Have you noticed all the Number of the Day forms floating around Pinterest and tPt?  I decided to take that idea and run with a way that would include almost no daily prep on my part.  (Don't you hate when a good idea ends up being more work for you??)  I liked the idea of manipulation of a number and wanted the kids to also practice manipulation with vocabulary and word parts.  So...I made a morning starter book with 4 different page types-one for each day Mon-Thurs.

*Every day, the kids will start by writing the answer to a daily "secret password". This is a question about anything I want them to know, especially facts or repetitive information they need to memorize.  In order to exit the classroom to go to recess, the kids have to whisper to me the "secret password", or answer to the daily password question.

 Monday-Number of the Day 

Kids start by writing the password of the day and number of the day, both posted on the front board.

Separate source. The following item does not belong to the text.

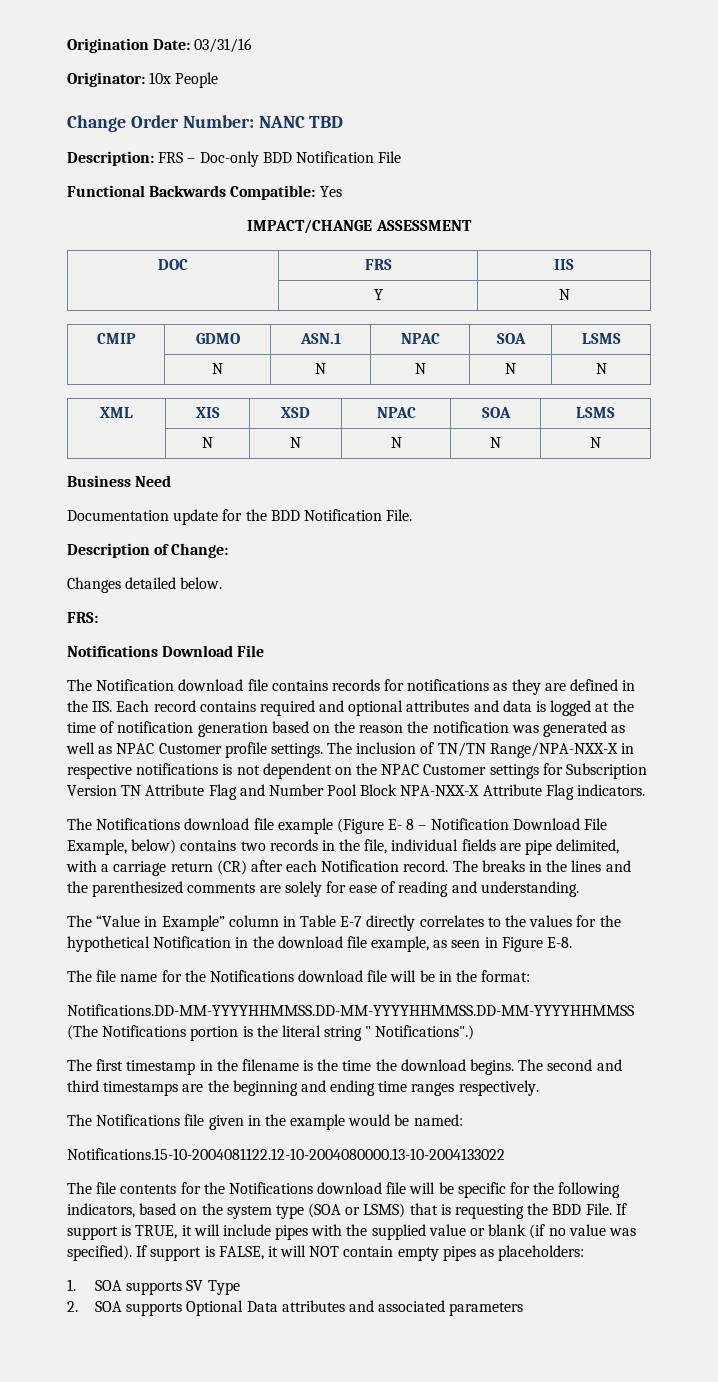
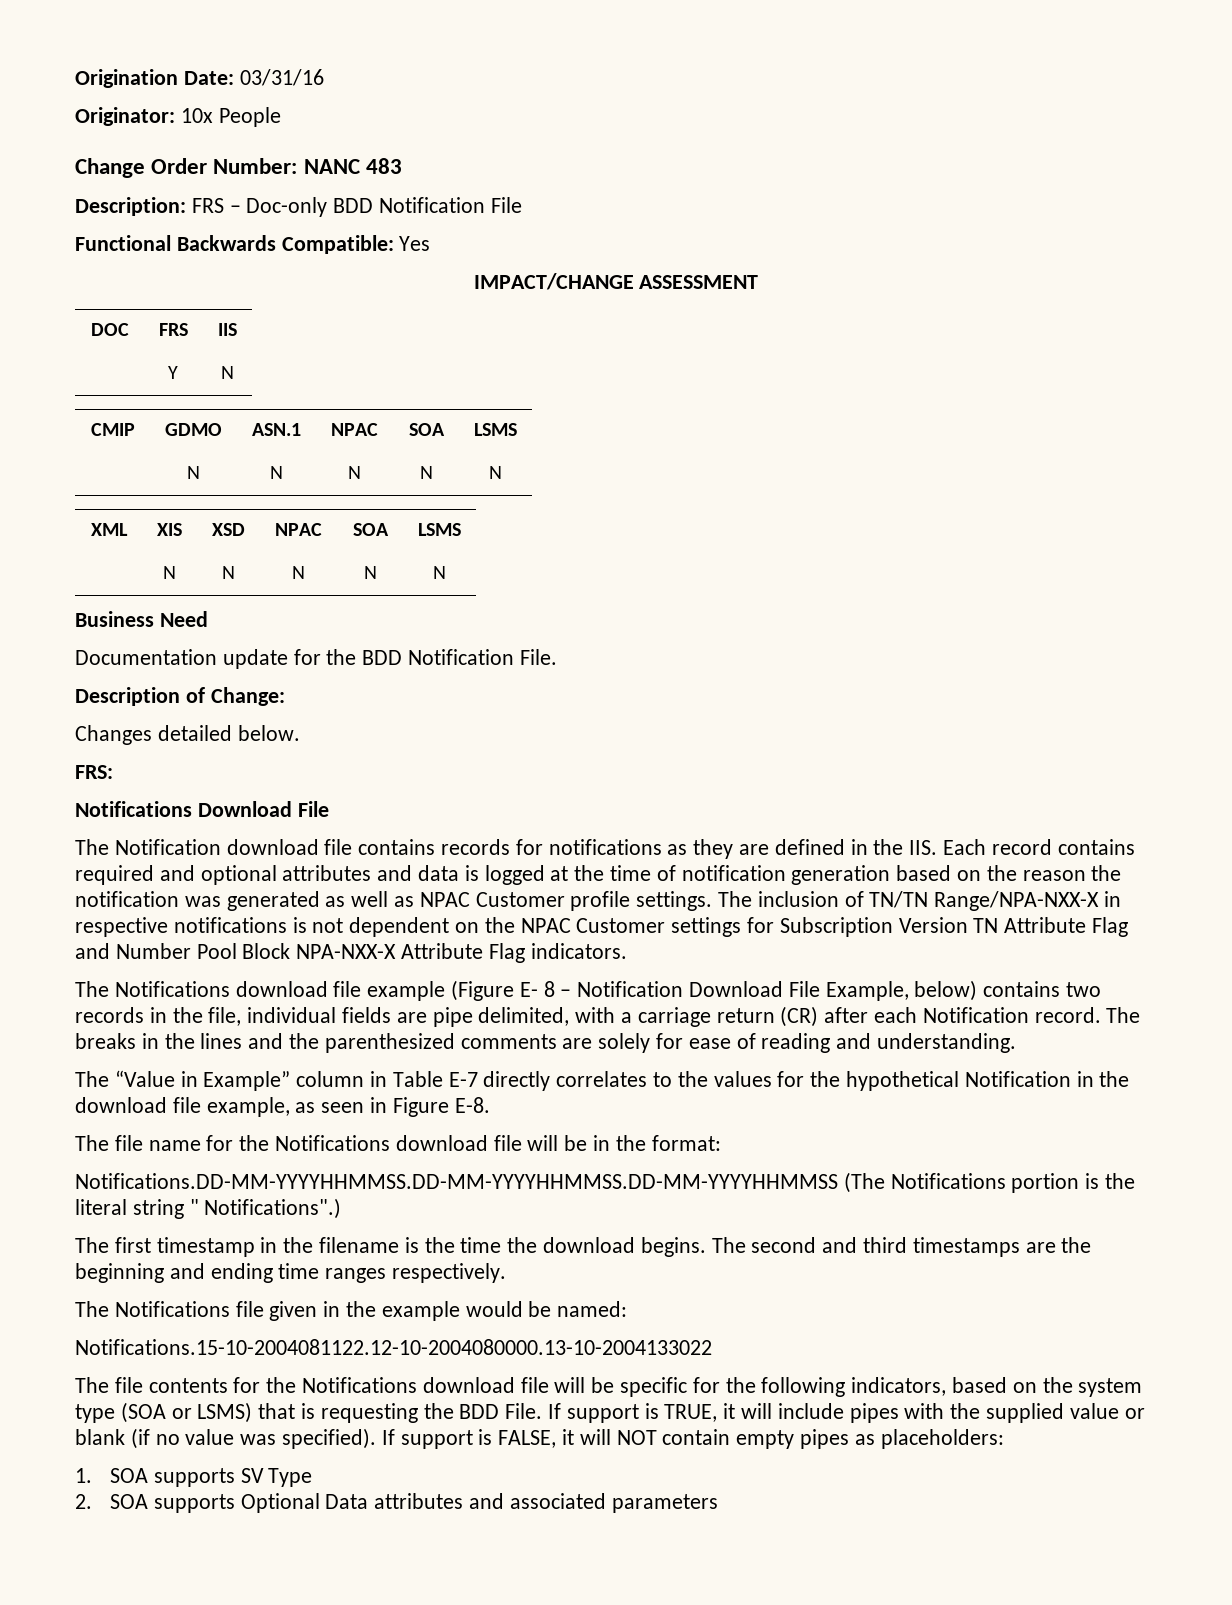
- Change Order Number: NANC TBD
+ Change Order Number: NANC 483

Then they write the number in word form, expanded form and multiply the number by 10, 100 and 1,000.  In the grid they write each digit of the number in the bottom row boxes, and the name of the place value in the top row boxes (ones, tens, hundreds, etc.).  Finally, they use the month number to list its multiples and factors, then list which of those numbers are prime (ie. July is the 7th month, so they would list the multiples 7, 14, 21... and the factors 1, 7 and write that 1 & 7 are the primes).

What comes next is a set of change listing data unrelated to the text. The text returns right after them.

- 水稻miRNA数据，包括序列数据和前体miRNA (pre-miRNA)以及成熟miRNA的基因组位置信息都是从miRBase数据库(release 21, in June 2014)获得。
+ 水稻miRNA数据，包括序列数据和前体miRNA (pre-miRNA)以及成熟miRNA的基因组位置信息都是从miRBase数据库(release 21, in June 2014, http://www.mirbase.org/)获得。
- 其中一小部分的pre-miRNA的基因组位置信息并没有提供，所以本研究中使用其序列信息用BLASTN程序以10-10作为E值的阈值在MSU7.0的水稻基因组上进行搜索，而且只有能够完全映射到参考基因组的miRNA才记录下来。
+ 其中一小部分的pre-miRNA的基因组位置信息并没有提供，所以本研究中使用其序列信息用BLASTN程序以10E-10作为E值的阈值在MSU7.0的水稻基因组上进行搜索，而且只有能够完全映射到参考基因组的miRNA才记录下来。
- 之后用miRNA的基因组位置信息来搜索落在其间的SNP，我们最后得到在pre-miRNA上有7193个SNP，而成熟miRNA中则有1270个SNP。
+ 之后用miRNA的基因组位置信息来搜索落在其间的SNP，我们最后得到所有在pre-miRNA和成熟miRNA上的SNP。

Tuesday-Good, Better, Best 

Kids start by writing the password of the day and then analyze three items to determine which one is good, which is better and which is best.  Here's some examples...
 *list 3 adjectives & kids determine which word is good, better, best
*show 3 sample journal entries and kids decide which one is good, better, best 

*show 3 Google entries and kids determine which one would be good, which is better and which would be the best

*post a number addition problem (good), a straightforward word problem (better) and a more complex word problem (best) and let kids choose which they can answer

*list 3 fractions or decimals and have kids write which one is good, which is better and which is best (& write an explanation for their choice, since this could go multiple ways) 

Wednesday-Word of the Day 

Kids start by writing the password of the day and word of the day, both posted on the front board. Then they look up the word in a dictionary (this can be done with a partner if you don't have enough dictionaries) and write its definition, part of speech, a synonym and antonym for the word and the guide words at the top of the dictionary page.  In the grid, they write a word that's an example of each corresponding part of speech.  The last box is for them to use the word in a sentence and, if time, diagram the sentence.  (In our class, we diagram sentences to help with grammar and writing structure; there's a great resource for learning to diagram sentences here)


This is a craze that has been going around Pinterest quite a bit lately!  I tried it with my kids and they LOVED it, and it actually engaged my high kids and low kids the whole time.  So I decided to add it to our morning starter book and have them do it every week, which will help develop phonics and word parts skills.  

My board in the morning, with the number of the day, word of the day, password and boggle letters ready to go for the week.